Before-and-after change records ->
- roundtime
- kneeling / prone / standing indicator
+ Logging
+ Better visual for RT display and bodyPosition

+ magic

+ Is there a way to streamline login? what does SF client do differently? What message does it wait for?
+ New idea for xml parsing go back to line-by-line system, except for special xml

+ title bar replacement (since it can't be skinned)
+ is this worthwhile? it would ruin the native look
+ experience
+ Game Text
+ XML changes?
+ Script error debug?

---

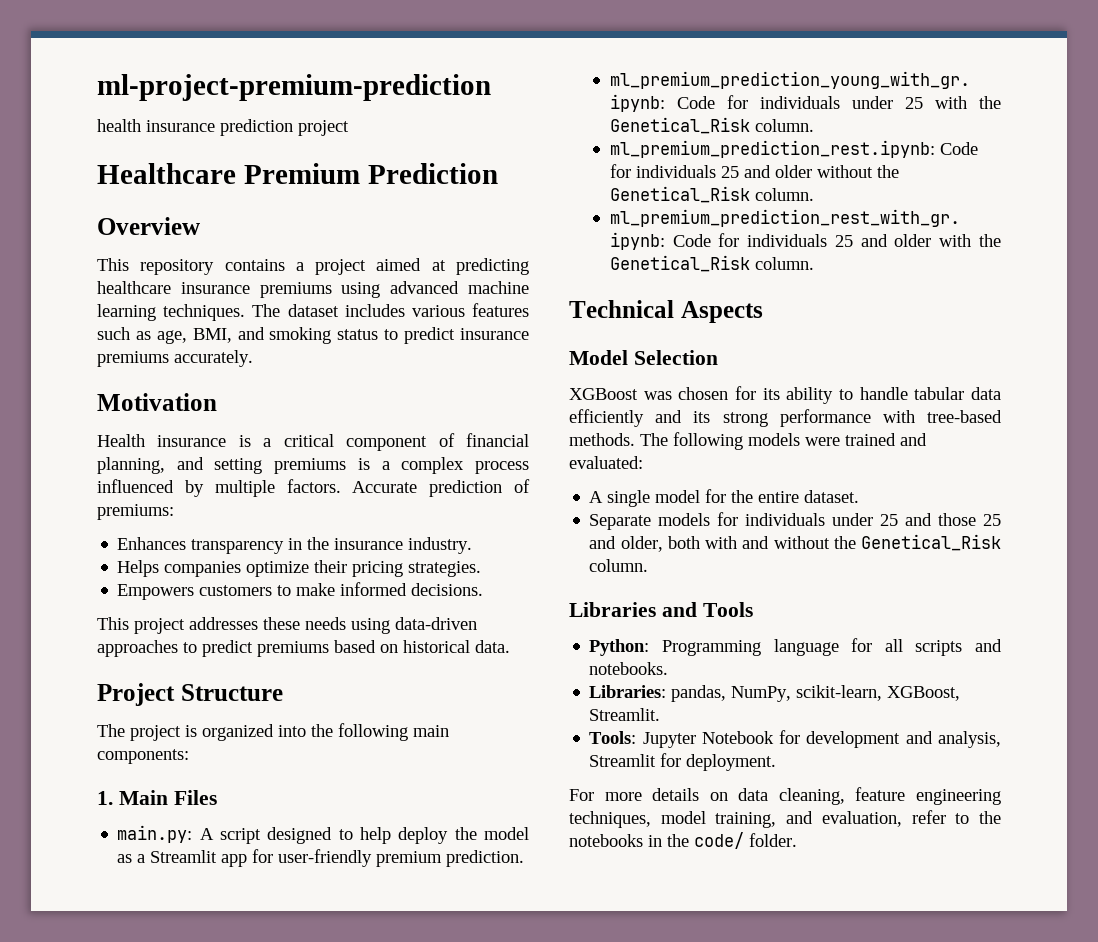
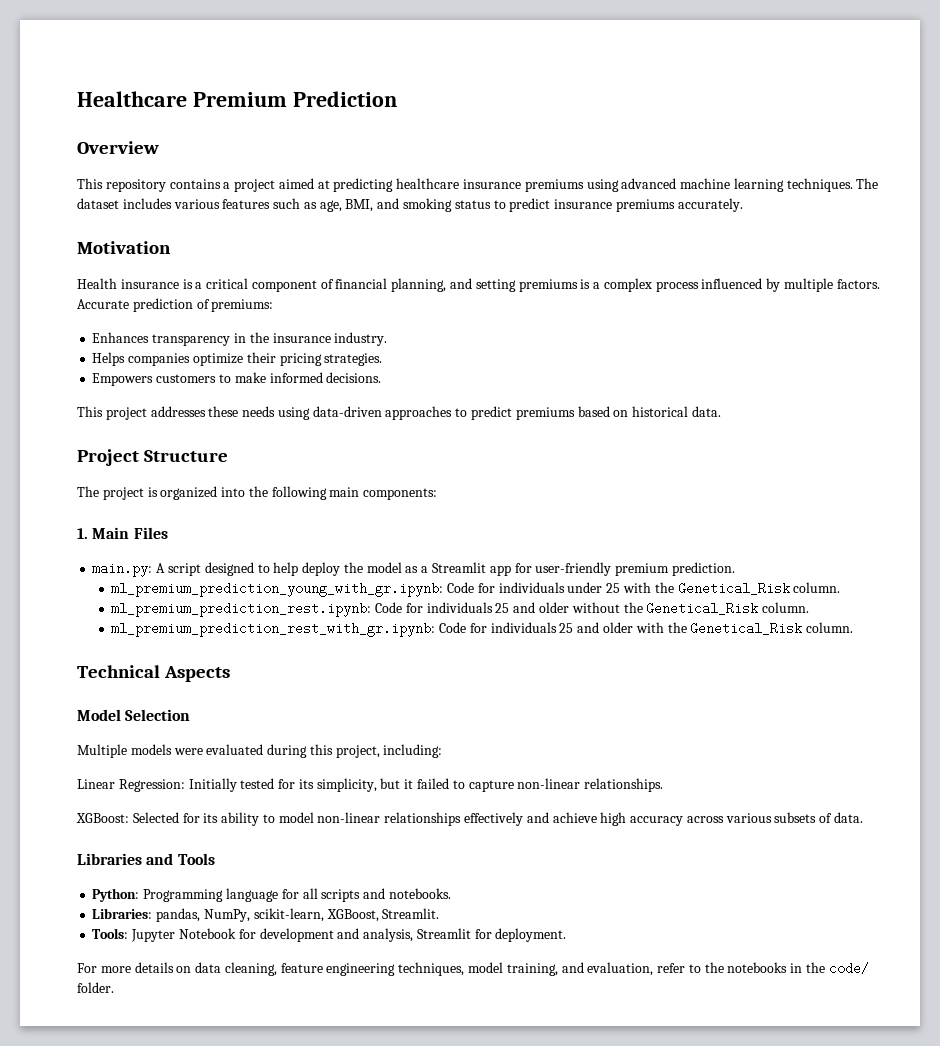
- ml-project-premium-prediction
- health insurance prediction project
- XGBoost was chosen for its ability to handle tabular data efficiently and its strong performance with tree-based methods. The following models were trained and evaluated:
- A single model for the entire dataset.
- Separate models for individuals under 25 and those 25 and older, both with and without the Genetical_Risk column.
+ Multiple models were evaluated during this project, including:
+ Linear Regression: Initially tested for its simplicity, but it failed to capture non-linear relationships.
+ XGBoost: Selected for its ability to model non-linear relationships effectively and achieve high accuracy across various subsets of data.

Exercise description -> Please, from the entries above, set down exactly the lines from the one containing "the native look" through the one containing "Script error debug?", and only those.

Completed exercise ->
+ is this worthwhile? it would ruin the native look
+ experience
+ Game Text
+ XML changes?
+ Script error debug?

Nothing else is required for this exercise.